__Your objective__. Report every line of the data where the string "that" appears.

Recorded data
= = = =
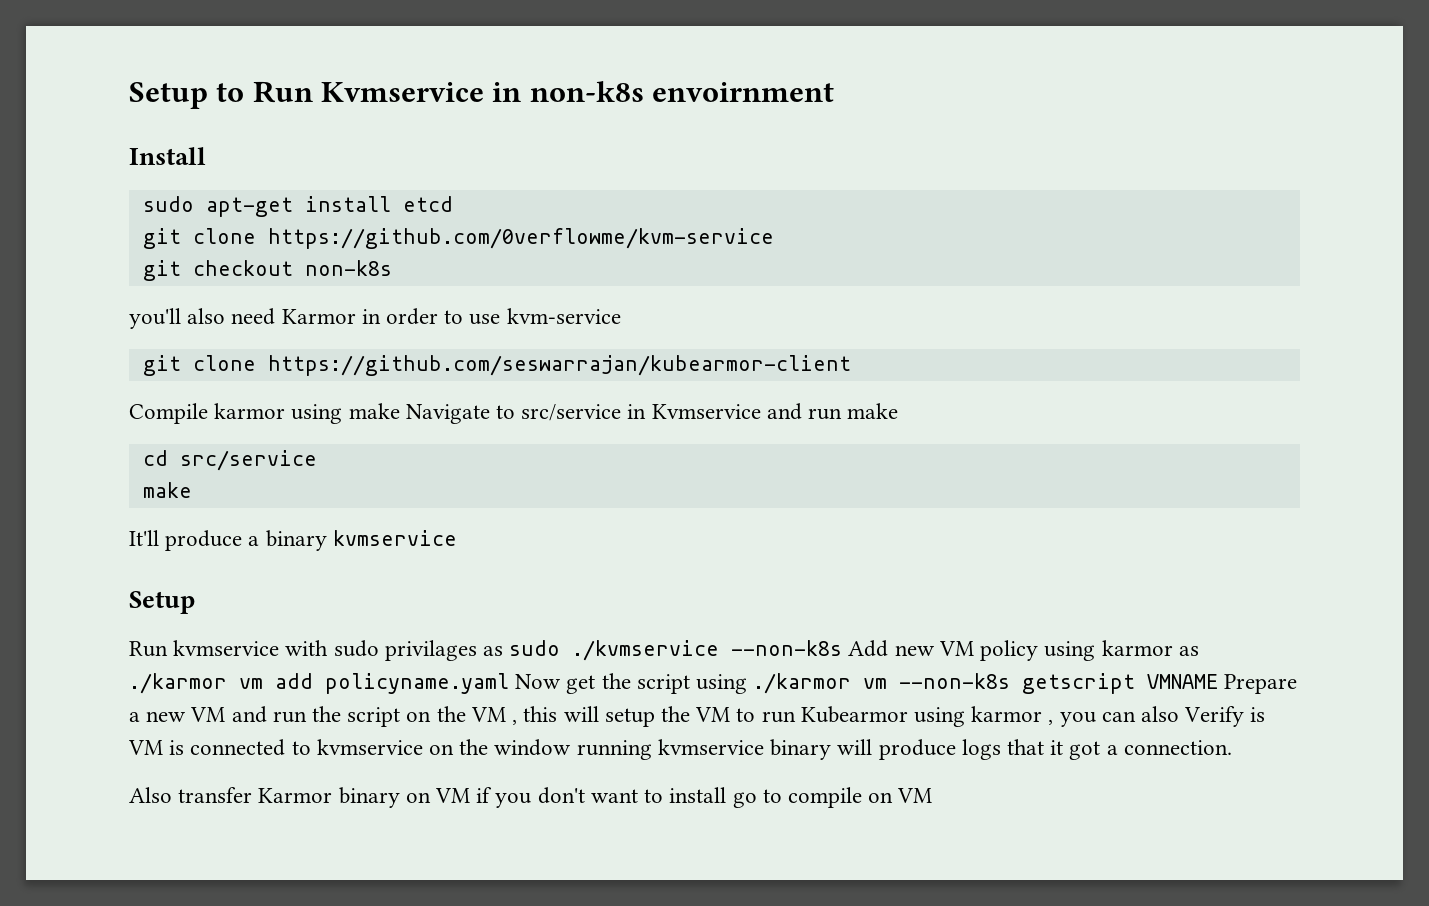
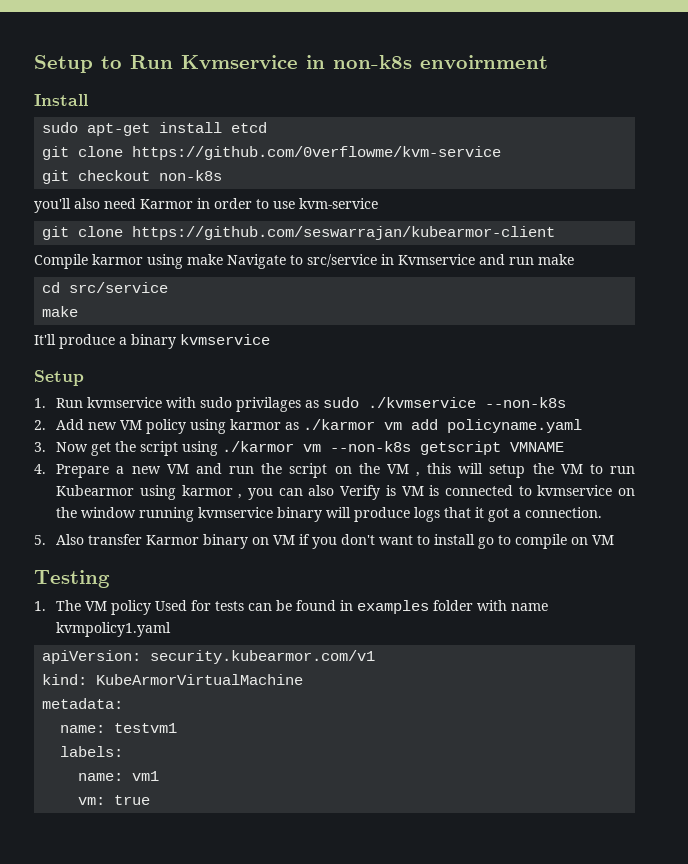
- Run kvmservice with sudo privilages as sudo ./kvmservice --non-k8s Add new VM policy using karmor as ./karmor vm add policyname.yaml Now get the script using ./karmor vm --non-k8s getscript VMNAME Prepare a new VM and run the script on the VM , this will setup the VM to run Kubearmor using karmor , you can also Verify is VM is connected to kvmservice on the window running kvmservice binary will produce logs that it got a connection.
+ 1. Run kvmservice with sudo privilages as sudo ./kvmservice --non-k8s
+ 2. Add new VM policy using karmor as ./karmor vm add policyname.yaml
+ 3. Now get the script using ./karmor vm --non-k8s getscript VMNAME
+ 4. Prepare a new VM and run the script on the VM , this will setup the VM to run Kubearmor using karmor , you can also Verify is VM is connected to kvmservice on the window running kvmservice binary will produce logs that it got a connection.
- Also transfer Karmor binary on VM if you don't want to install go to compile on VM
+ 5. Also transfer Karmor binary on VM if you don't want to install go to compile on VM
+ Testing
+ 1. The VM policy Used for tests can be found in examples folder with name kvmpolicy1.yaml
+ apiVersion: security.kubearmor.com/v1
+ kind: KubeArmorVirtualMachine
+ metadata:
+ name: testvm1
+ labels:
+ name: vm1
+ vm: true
= = = =
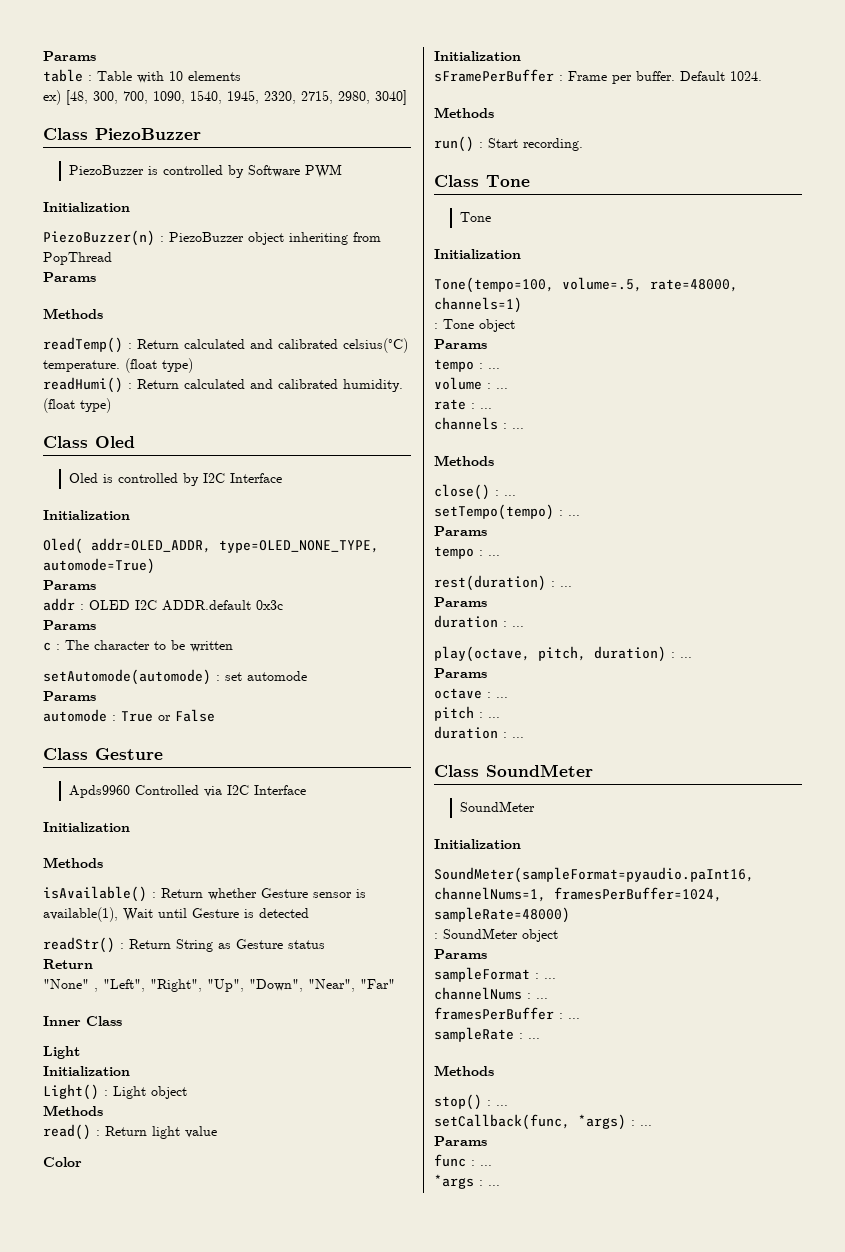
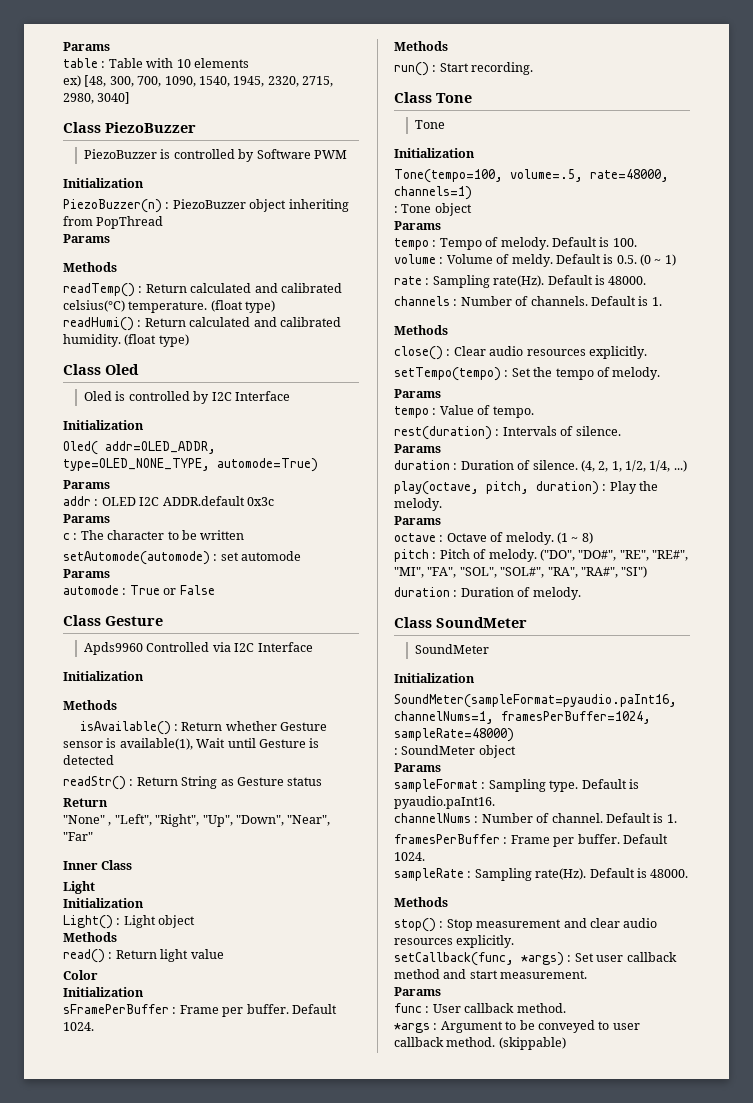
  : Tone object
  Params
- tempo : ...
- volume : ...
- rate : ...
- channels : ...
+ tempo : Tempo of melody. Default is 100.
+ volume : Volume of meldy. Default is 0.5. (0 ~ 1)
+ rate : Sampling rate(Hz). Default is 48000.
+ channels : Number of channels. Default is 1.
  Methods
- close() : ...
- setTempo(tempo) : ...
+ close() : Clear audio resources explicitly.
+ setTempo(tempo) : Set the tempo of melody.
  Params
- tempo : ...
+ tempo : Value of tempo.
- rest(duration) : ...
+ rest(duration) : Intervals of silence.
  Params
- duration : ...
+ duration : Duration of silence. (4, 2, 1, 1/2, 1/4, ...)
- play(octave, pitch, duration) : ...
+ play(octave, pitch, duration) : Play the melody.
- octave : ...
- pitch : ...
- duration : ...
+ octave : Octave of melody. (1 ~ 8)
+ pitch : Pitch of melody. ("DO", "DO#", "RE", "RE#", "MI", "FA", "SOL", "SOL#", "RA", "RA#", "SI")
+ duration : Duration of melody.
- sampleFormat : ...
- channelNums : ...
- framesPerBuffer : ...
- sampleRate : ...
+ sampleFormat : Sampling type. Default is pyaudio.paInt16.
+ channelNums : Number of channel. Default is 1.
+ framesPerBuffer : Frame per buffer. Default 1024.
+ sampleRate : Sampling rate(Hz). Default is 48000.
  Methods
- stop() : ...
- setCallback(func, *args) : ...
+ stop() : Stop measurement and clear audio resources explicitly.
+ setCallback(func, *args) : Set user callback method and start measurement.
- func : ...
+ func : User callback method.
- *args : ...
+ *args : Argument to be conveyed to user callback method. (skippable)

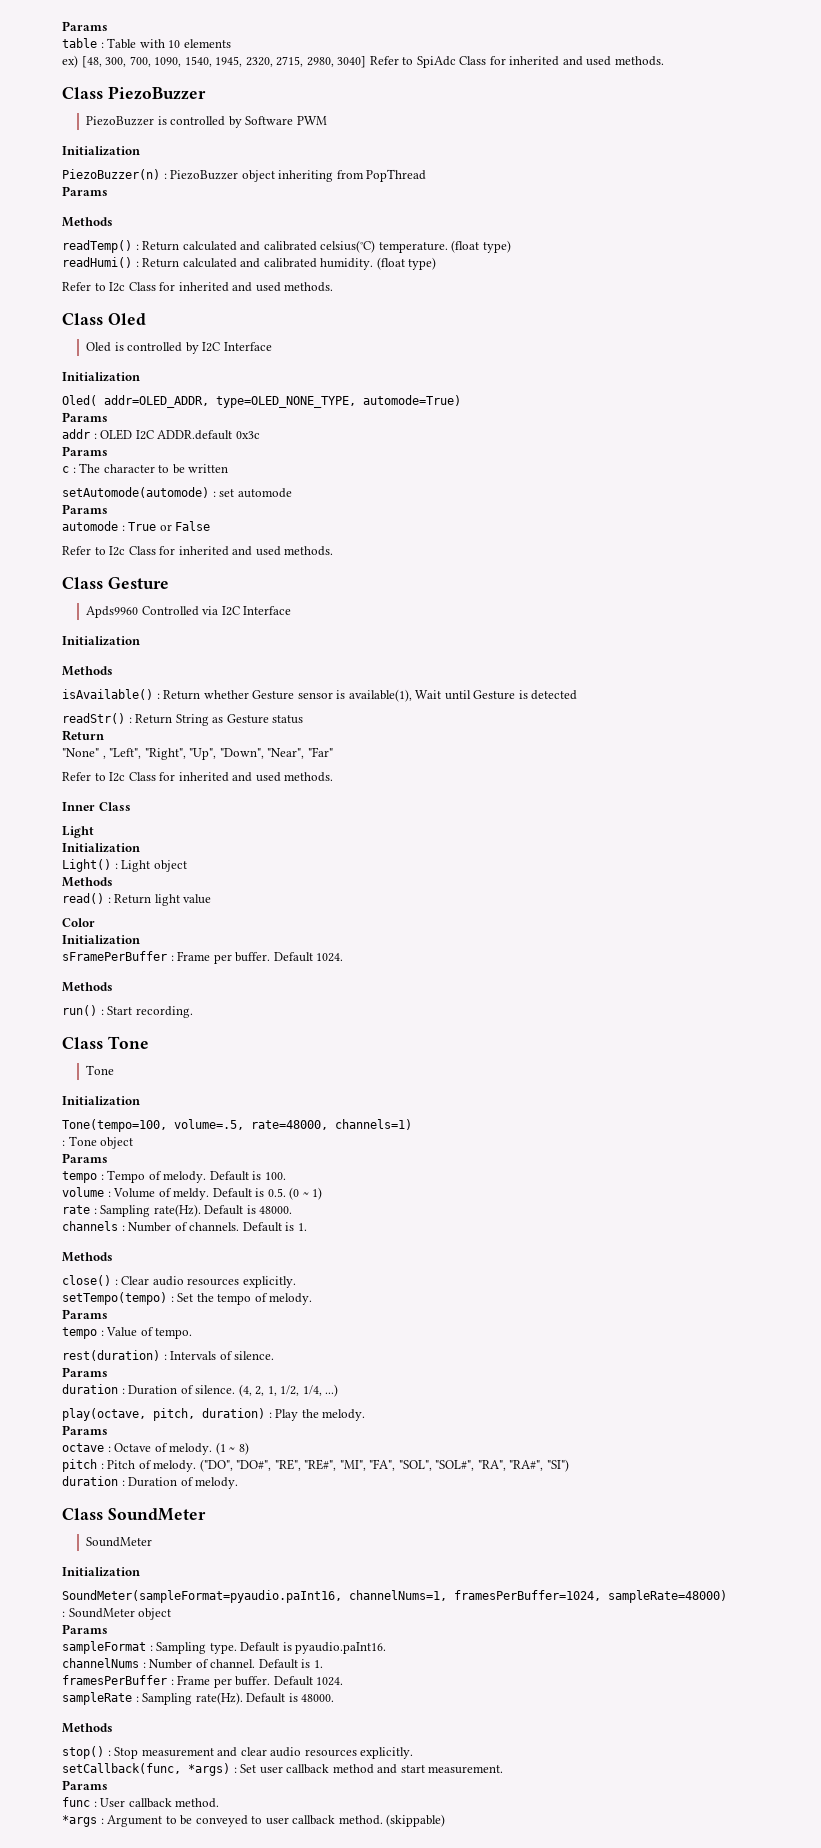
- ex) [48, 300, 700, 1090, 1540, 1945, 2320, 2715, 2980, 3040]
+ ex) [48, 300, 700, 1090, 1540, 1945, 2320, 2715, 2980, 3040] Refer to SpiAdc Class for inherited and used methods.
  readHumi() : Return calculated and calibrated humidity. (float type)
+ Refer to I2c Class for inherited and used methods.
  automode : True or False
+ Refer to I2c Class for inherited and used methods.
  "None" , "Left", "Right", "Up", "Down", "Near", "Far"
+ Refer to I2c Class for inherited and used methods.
= = = =
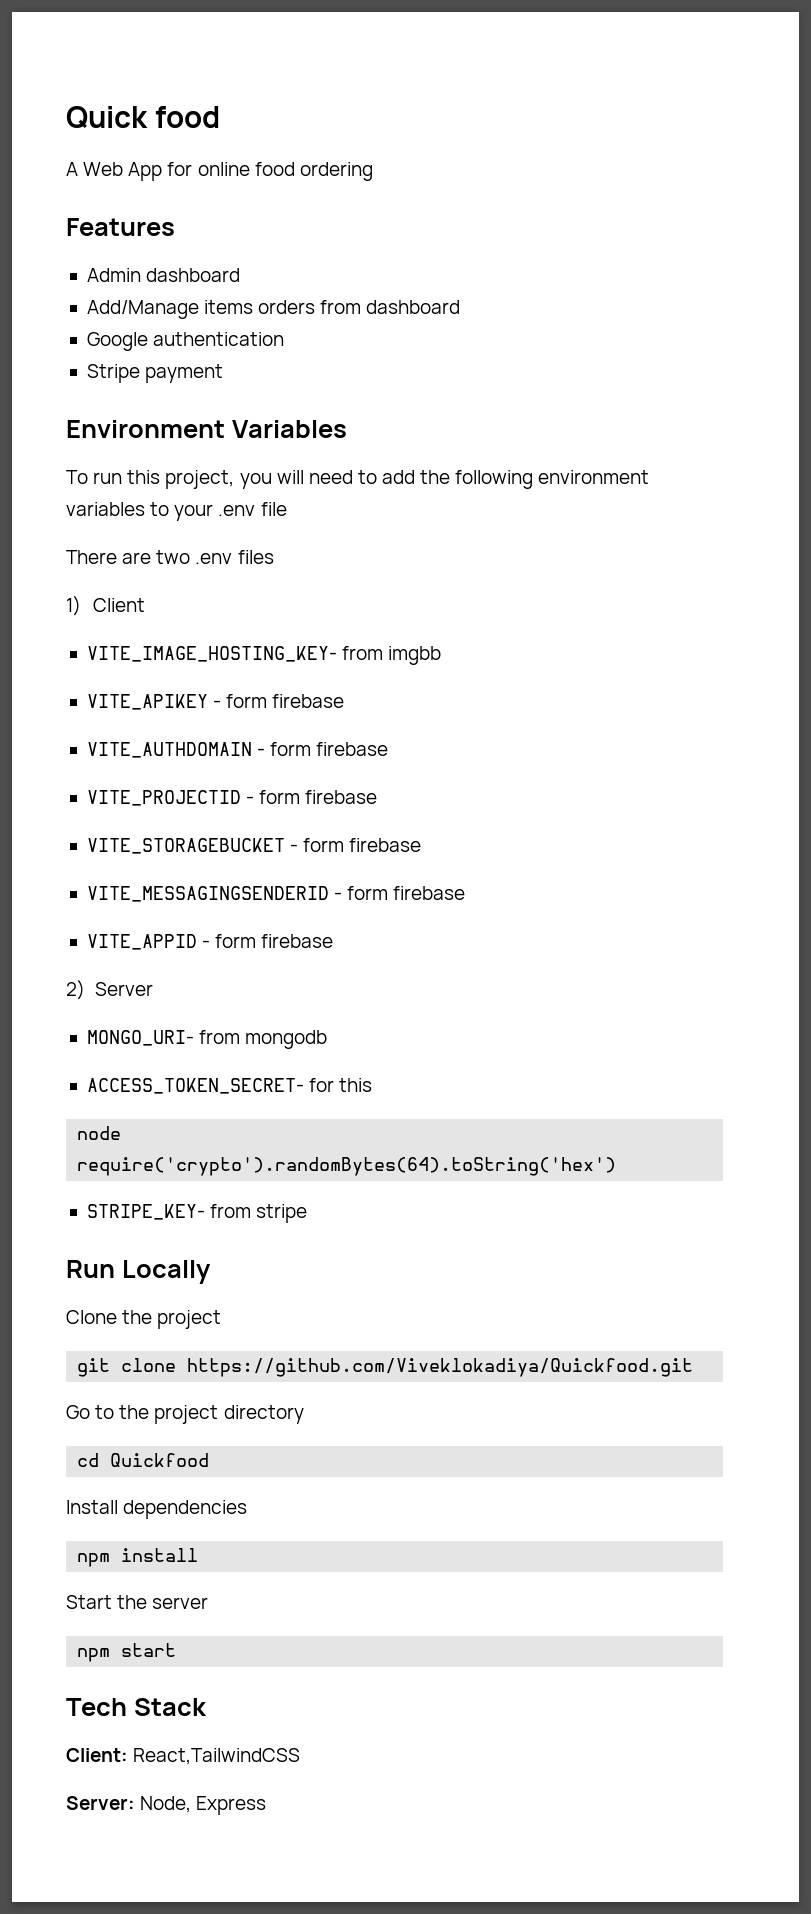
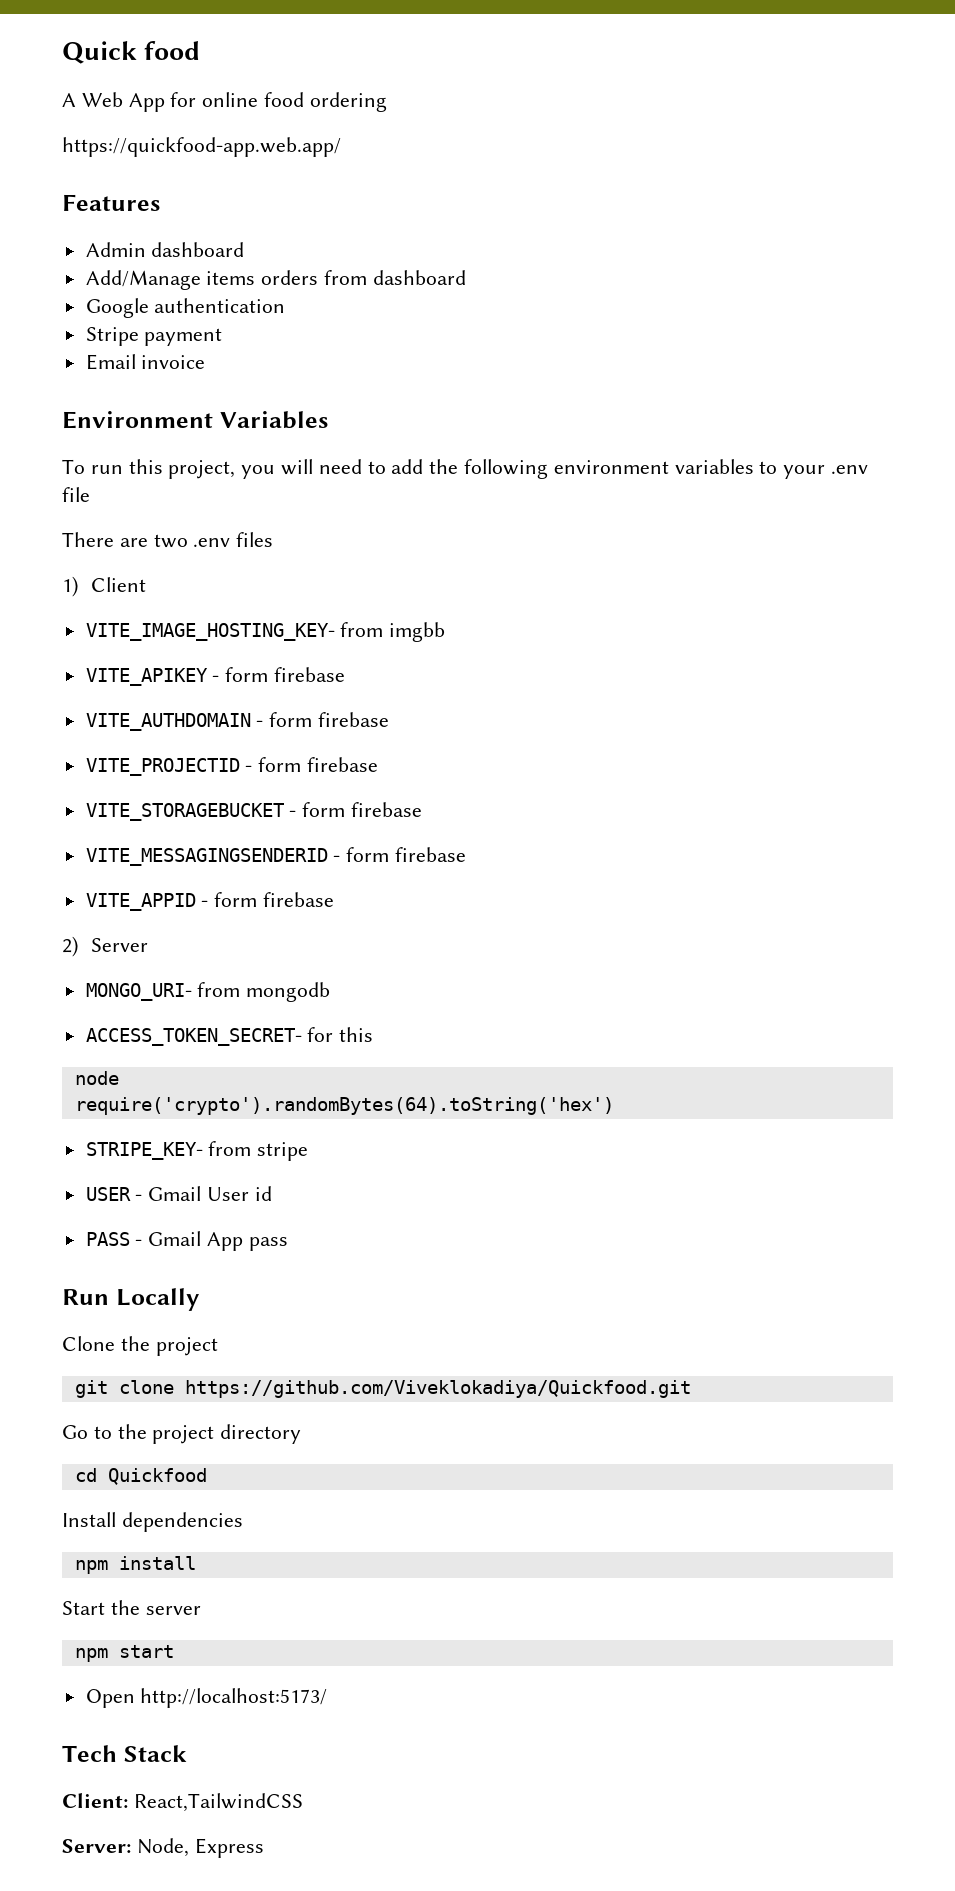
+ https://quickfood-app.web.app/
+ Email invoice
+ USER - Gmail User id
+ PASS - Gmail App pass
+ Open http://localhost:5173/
= = = =
__Result for this task__.
- Run kvmservice with sudo privilages as sudo ./kvmservice --non-k8s Add new VM policy using karmor as ./karmor vm add policyname.yaml Now get the script using ./karmor vm --non-k8s getscript VMNAME Prepare a new VM and run the script on the VM , this will setup the VM to run Kubearmor using karmor , you can also Verify is VM is connected to kvmservice on the window running kvmservice binary will produce logs that it got a connection.
+ 4. Prepare a new VM and run the script on the VM , this will setup the VM to run Kubearmor using karmor , you can also Verify is VM is connected to kvmservice on the window running kvmservice binary will produce logs that it got a connection.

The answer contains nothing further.